As lenders move to stricter controls in assessing the ability of applicants to manage their finances, some customers are inclined to fabricate their financial histories – creating false companies, falsifying proof of income documents and references. The availability of a wide range of false documents on the internet assists both these first-party fraudsters, and also those wishing to create entirely false identities. The latter can often be linked to a wider transnational organised crime group.

While the measure of success for counter-fraud investments  is the growing number of identified frauds, combating those attempts will continue to constitute a drain on bank resources. In the ever growing war between the fraudster and the bank, the bank will of course continue to implement and develop new technologies or processes, utilising ever more advanced card readers or biometrics, automated transaction monitoring, enhanced Know Your Client (KYC) requirements and other developments. But will this ever solve the problem? Unlikely. Instead we are lodged inside an ever growing technology spiral with the fraudsters, with cross border organised crime the likely opponent rather than the single thief who steals a purse to discover the card and pin number written down by an elderly customer.

One means of countering the false identity and fraud problem is by utilising comprehensive, real-time risk screening software which can be integrated into the financial institutions’ own systems. Typically such software consists of a database to record previously identified fraudsters or risk addresses, computer IP addresses, phone numbers and similar. These can be provided from either from the company’s own databases or cross industry datasets, such as CIFAS.

By setting up a series of bespoke rules, datasets and algorithms agreed by the bank with their own information and other commercially available data from the wider credit referencing, occupier and electoral rolls, we can seek to create an ever evolving barrier to the fraudster.

In addition to live screening such software can perform post event data washing against matrix rules to enable us to map key patterns of risk, frequency, geographical location and such to provide invaluable information to feed back into the rule development thereby making the screening smarter and seeking to plug any gaps that might have existed or been created by the fraudsters adopting new tactics.

One key to maximising this potential though rests in making core data available not only cross-industry, but also cross-border and cross-sector.

For example, both the insurance and retail sectors keep large fraud databases but this data does not move around as freely around the global village as transnational organised crime groups.

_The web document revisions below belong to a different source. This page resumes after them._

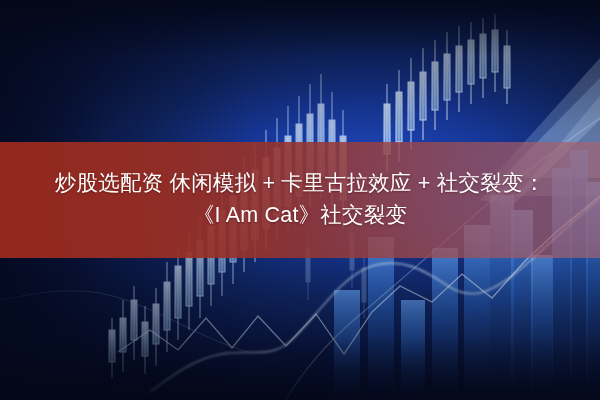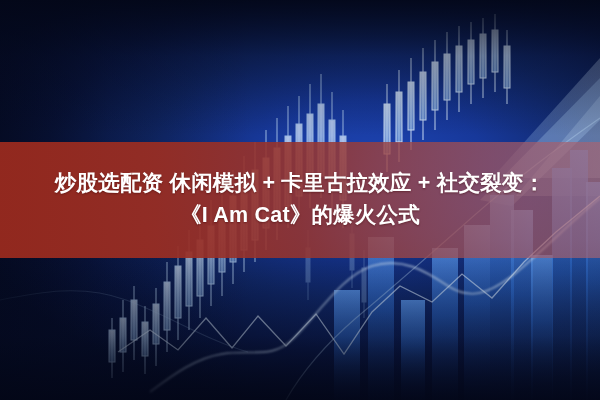--- a/index.html
+++ b/index.html
@@ -65,21 +65,21 @@
     flex-direction: column;
     align-items: center;
     justify-content: center;
     gap: 2px;
     padding: 0 10px;
     box-sizing: border-box;
   }
   .title-line {
     color: #ffffff;
     font-size: 21.5px;
-    font-weight: bold;
+    font-weight: normal;
     line-height: 1.38;
     letter-spacing: 0.2px;
     white-space: nowrap;
     text-align: center;
     text-shadow: 0 1px 2px rgba(60,8,8,0.45);
   }
   .title-line.l1 { font-size: 21.5px; }
   .title-line.l2 { font-size: 21.5px; }
 </style>
 </head>
@@ -227,16 +227,16 @@
                C496,196 534,164 600,118" stroke="#b9d4f0" stroke-width="1.2" opacity="0.38"></path>
       <path d="M0,300 C40,292 82,284 126,300 C168,315 206,340 248,352" stroke="#aac8ea" stroke-width="1.1" opacity="0.22"></path>
     </g>
   </svg>
 
   <div class="bg-vignette"></div>
 
   <div class="banner"></div>
   <div class="banner-text">
     <div class="title-line l1">炒股选配资 休闲模拟 + 卡里古拉效应 + 社交裂变：</div>
-    <div class="title-line l2">《I Am Cat》的爆火公式</div>
+    <div class="title-line l2">《I Am Cat》社交裂变</div>
   </div>
 
 </div>
 
 </body></html>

And fraudsters will not only ignore national barriers, but will also cross sectors with ease – having created a false persona, why restrict oneself to defrauding a bank when at the same time you can use that self same persona to make false insurance claims, to steal from retail businesses or from government.

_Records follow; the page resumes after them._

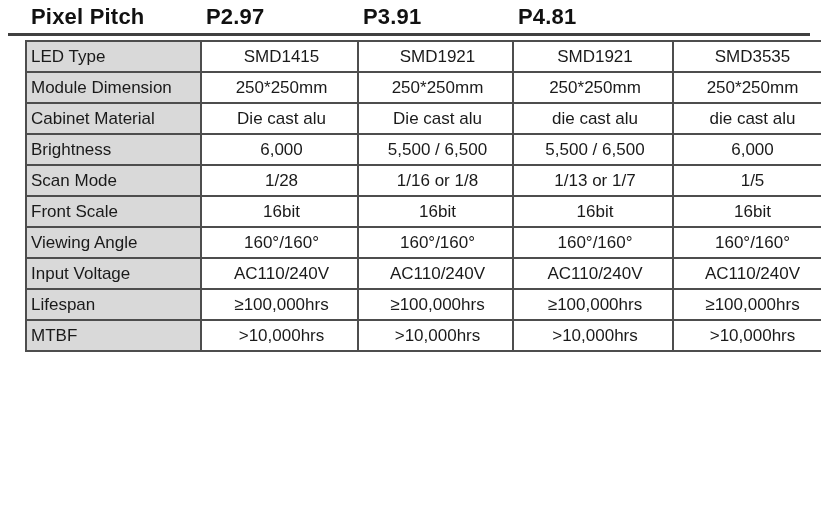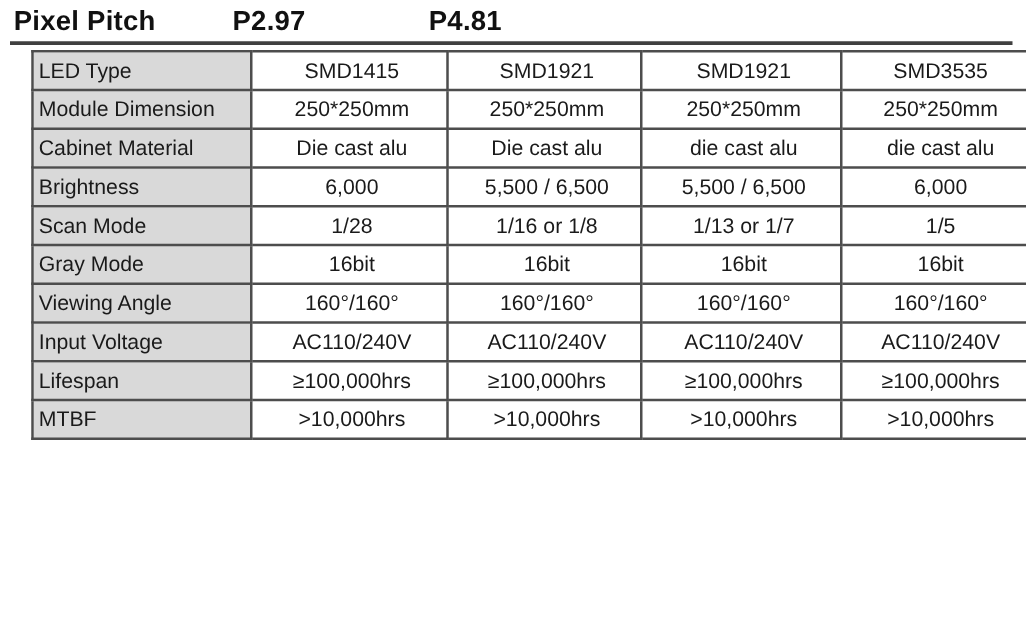--- a/index.html
+++ b/index.html
@@ -28,20 +28,21 @@
     border-bottom: 3px solid #404040;
     box-sizing: content-box;
   }
   .h-cell {
     font-size: 22px;
     font-weight: 600;
     letter-spacing: 0.2px;
     padding-left: 3px;
     white-space: nowrap;
     color: #111111;
+    margin-left: 20px;
   }
   table.spec-table {
     position: absolute;
     left: 25px;
     top: 40px;
     width: 802px;
     border-collapse: collapse;
     table-layout: fixed;
     font-size: 17px;
   }
@@ -63,20 +64,21 @@
   }
 </style>
 </head>
 <body>
 
 <div class="page">
 
   <div class="header-row">
     <div class="h-cell">Pixel Pitch</div>
     <div class="h-cell">P2.97</div>
+    <div class="h-cell">P3.91</div>
     <div class="h-cell">P4.81</div>
   </div>
 
   <table class="spec-table">
     <colgroup>
       <col style="width:175px">
       <col style="width:157px">
       <col style="width:155px">
       <col style="width:160px">
       <col style="width:155px">
@@ -111,21 +113,21 @@
           <td class="value-cell">6,000</td>
         </tr>
         <tr>
           <td class="label-cell">Scan Mode</td>
           <td class="value-cell">1/28</td>
           <td class="value-cell">1/16 or 1/8</td>
           <td class="value-cell">1/13 or 1/7</td>
           <td class="value-cell">1/5</td>
         </tr>
         <tr>
-          <td class="label-cell">Gray Mode</td>
+          <td class="label-cell">Front Scale</td>
           <td class="value-cell">16bit</td>
           <td class="value-cell">16bit</td>
           <td class="value-cell">16bit</td>
           <td class="value-cell">16bit</td>
         </tr>
         <tr>
           <td class="label-cell">Viewing Angle</td>
           <td class="value-cell">160°/160°</td>
           <td class="value-cell">160°/160°</td>
           <td class="value-cell">160°/160°</td>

We must ensure therefore that we are not above engaging with colleagues in other sectors, and that we are actively seeking to create frameworks for the exchange of data in an appropriate and compliant manner.  The Insurance sector already operates a number of internal systems, based around the Insurance Fraud Bureau (IFB), The Insurance Fraud Register (IFR) and Insurance Fraud Investigators Group (IFIG). Both the IFB and IFIG are recognised by Government in the Serious Crime Act 2007 as SAFO (Specified Anti Fraud Organisations) for the purpose of data sharing with public bodies, and this can surely be used to create a framework of trust with the banking sector to open the doors for the creation of a suitable exchange protocol.